そう思って居間に上がり、囲炉裏の横を通りかかった。
───その時。
「喰らえっ!蟹さんの仇!!」
バン!という何かが爆ぜる音がして、囲炉裏の中から、高温に熱せられた“栗”が、弾丸の如く発射された。
「ガハッ……!」
栗は俺の顎を見事に捕らえ、その爆発的な攻撃力を俺の体へと伝える。
俺の体は宙を舞い、弧を描いて背中から地面に着地した。
その時、俺は悟った。
───あぁ、そうか。
やはり、俺は招かれざる存在だった。
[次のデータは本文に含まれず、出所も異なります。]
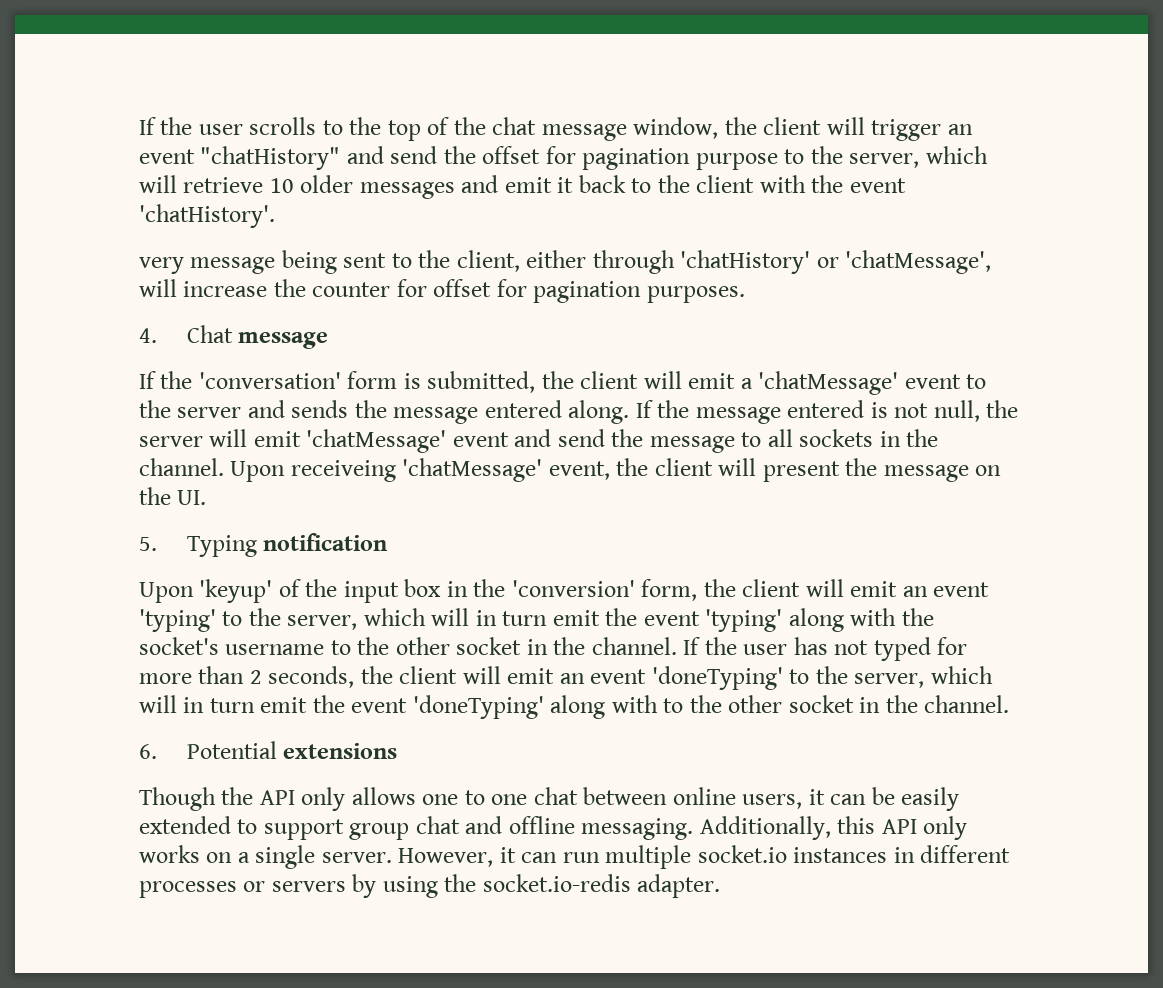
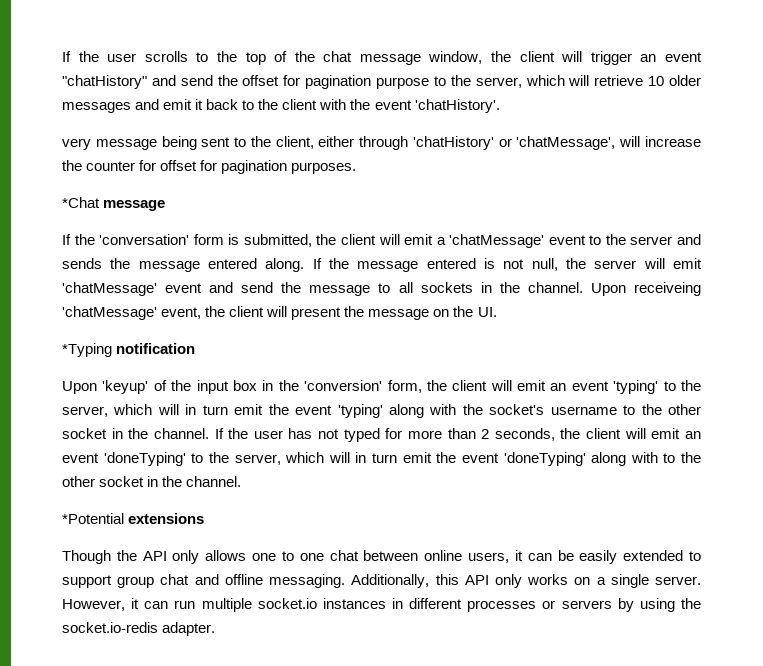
[139,325,233,343] 4. Chat -> [62,197,100,208] *Chat
[139,535,257,557] 5. Typing -> [62,343,112,357] *Typing
[139,741,277,759] 6. Potential -> [62,513,124,524] *Potential

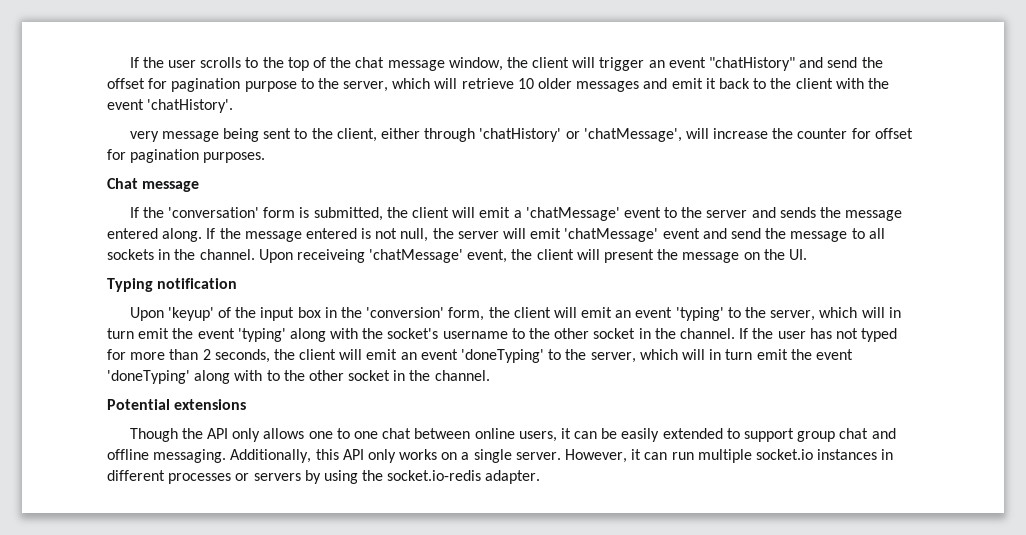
[62,197,100,208] *Chat -> [107,178,138,189] Chat
[62,343,112,357] *Typing -> [107,278,153,292] Typing
[62,513,124,524] *Potential -> [107,399,170,410] Potential

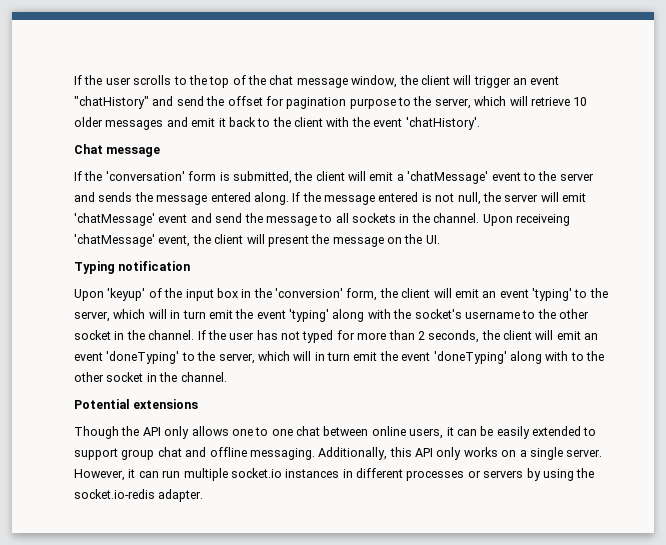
[129,128,913,142] [107,149,266,163] // very message being sent to the client, either through 'chatHistory' or 'chatMessage', will increase the counter for offset for pagination purposes. -> (480, 123) none

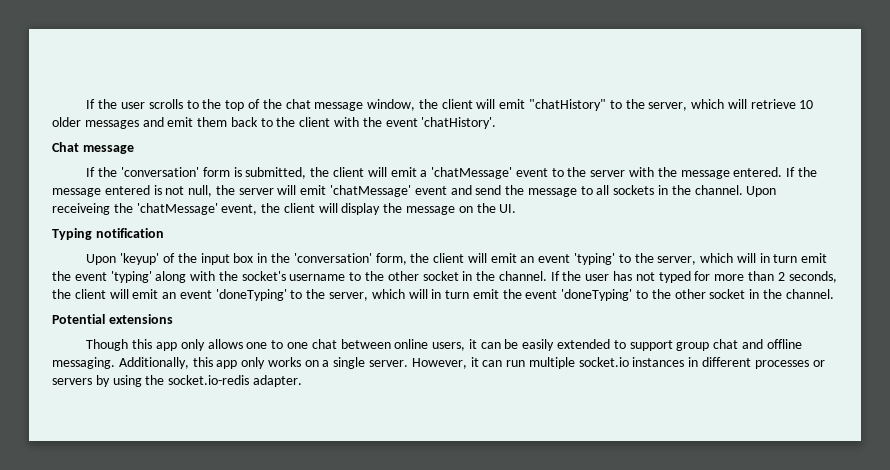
[473,76,560,88] [74,96,396,109] trigger an event "chatHistory" and send the offset for pagination purpose -> [499,99,606,111] emit "chatHistory"
[218,118,226,127] it -> [197,117,228,127] them
[74,192,289,205] and sends the message entered along. -> [628,167,783,179] with the message entered.
(570, 220) none -> [113,203,133,213] the
[267,235,309,247] present -> [341,203,381,215] display
[275,288,343,298] 'conversion' -> [293,253,372,263] 'conversation'
[509,351,569,364] along with -> (633, 295) none
[121,426,161,436] the API -> [132,339,178,351] this app
[415,448,433,457] API -> [216,360,238,369] app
いや、むしろ、制裁を与える為に招かれた客なのかも知れない。
どちらにせよ、俺は蟹に会うに値しない存在なのだ。
良かった。
あの蟹には、自分を守ってくれる、こんなにも素敵な仲間達がいる。
俺はもう必要無いのかも知れないな。
ただ、俺があの蟹のために出来る事が唯一あるとすれば、
悪役として、潔く成敗されること。
俺は、全てのトラップを受けた。
自らの使命として。自分への罰として──
「ぐぁあっ……!!」
外に出た途端、上から臼が降って来た。全体重を乗せた、容赦のない攻撃。
ミシミシと骨の軋む音が全身に響く。
意識が遠退く。だが、最後の力を振り絞り、その場から退散する。
悪役の役目を成し遂げるために。
───そして俺は、またあの蟹の前から逃げ出してしまった。